Farah Atassi, Bolivar, Jim Isermann, Gebran Tarazi, Eduardo Terrazas, Victor Vasarely

Folklore Planétaire

February 6 - March 5, 2016

galerie frank elbaz, Paris

View of the exhibition Folklore planétaire, galerie frank elbaz, Paris, 2016

Marshall McLuhan had not even coined the term “global village”, when Victor Vasarely already gave it its own style. Vasarely’s “plastic alphabet”, which he developed in the late sixties during the boom of communication and transmission technology, was intended to provide the globalised planet with a visual language, whose permutational potential would make it easily adjustable to all possible adaptations or translations. This demiurgic project was also designed to accommodate the diversity of traditional visual idioms, with the aim of creating a “planetary folklore” (Vasarely), anchored in the transnational language of modernism, while at the same time remaining open to cultural peculiarities. In a spirit of exploration that could lead to further developments – from architecture to economics to geopolitics- the exhibition “Folklore planétaire” brings together works that attempt, in different ways, to combine the universal language of geometric abstraction, which emerged from the important artistic centres of modernity, with the diversity of more idiomatic expressions, which appeared on the periphery, in more local environments.

The Uruguayan artist Joaquin Torres-García provided an early example of this “glocalization” avant la lettre, by combining the neoplasticism of Mondrian with influences derived from pre-Hispanic cultures. He thereby created what might be called a “dialect” of neoplasticism that subsequently became common currency in the cities of Montevideo and Buenos-Aires, places the artist called the “School of the South”.

This “dialect” is also embraced by Bolivar (born 1932 in Salto, Uruguay). In his case it takes the form of a vernacular constructivism that employs cheap materials and waste, as well as a wide range of worn-out and darkened colours, and that adopts- most notably by using non-rectangular formats- traits of the MADI group, of which the artist was a prominent member.

The paintings of Mexican artist Eduardo Terrazas (born 1936 in Guadalajara), who is also an architect, a graphic artist and a designer, merge the systematic approach of geometric abstraction, developed by Max Bill and concrete art, with a technique borrowed entirely from Huichol Indians, in which the paint is replaced by strings of wool glued to the surface. Terrezas thus creates a synthesis between the cutting edge of modernity and the ancient artistic and ethnographic history of Mexico, a strategy, which might be compared to the influence of pre-Columbian art on the textiles of Anni Albers, one of the great members of the Bauhaus movement.

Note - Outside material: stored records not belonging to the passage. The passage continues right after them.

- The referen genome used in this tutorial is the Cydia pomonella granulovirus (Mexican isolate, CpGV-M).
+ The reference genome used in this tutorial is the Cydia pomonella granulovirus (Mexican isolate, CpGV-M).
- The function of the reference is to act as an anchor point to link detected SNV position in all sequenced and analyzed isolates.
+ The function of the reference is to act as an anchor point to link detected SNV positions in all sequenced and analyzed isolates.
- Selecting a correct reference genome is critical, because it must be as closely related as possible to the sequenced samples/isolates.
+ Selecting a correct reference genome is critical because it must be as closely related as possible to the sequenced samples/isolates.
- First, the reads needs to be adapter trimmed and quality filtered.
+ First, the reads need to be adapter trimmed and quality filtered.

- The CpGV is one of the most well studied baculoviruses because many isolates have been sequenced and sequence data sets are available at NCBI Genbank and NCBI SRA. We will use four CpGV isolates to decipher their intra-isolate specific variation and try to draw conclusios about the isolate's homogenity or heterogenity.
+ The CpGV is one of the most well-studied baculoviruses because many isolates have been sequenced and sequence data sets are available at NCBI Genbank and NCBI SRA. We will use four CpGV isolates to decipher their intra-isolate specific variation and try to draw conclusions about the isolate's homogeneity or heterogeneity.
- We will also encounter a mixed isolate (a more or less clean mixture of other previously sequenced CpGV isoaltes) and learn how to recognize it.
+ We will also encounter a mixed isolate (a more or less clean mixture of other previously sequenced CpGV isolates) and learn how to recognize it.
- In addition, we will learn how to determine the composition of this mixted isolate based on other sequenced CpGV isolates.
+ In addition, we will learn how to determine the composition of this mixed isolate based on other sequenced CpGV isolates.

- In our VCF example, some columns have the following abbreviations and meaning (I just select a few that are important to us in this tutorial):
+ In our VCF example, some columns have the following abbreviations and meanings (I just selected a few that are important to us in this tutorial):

This hybrid modernism, which is opposed all fantasies of “purity”, inevitably raises the question of the decorative value inherent in the vernacular idioms it is trying to revive. With a background in interior design that influenced his moulded frames, the Lebanese artist Gebran Tarazi (1944-2010) was well versed in the codes of Arab Muslim décor. By using a Western approach to painting, his variations on geometric arabesques and polygonal traceries bring together the exquisite craft of the artisans of the Arab world, masters at systematically lining the surface, and concrete art, as it was developed during the postwar years by François Morellet, Vera Molnar or Karl Gerstner, who had the same influences as Tarazi.

Jim Isermann (born 1955 in Wisconsin), on the other hand, reveals and pushes to the limit the decorative logic of modernism, often rejected by the latter’s inventors, as well as its ambition to insert art into daily life. His geometric patterns, clearly indebted to Op-Art and sixties design, continually break free from the paintings and the objects in order to create an architectural décor, which in many ways seems to follow the Vasarelian dream of a “polychromatic city of happiness”.

Farah Atassi (born 1981 in Brussels), finally, creates a complex and skilful art, which bears witness to a vast visual culture by gathering together all the threads of historical modernity. The artist masterfully controls the different threads on this “loom” to weave the outline of a style of painting unencumbered by modernism’s supposed prohibition on decoration: here the language of the avant-garde becomes the source of a consciously affirmed modern folklore.

The eclecticism displayed by all of the works should not come as a surprise, as it is without doubt the inevitable consequence of all the compromises that modernism had to make in order to pursue its logic of dissemination and expansion. Each in their own way, the works reveal an amazing capacity for acclimatization and the potential of the most enduring particularisms (in contrast to those trapped in a search for a stable identity) to broaden to a general level, reminding us of the contribution that the periphery always makes to the centre and the constant influence the vernacular has on universal culture.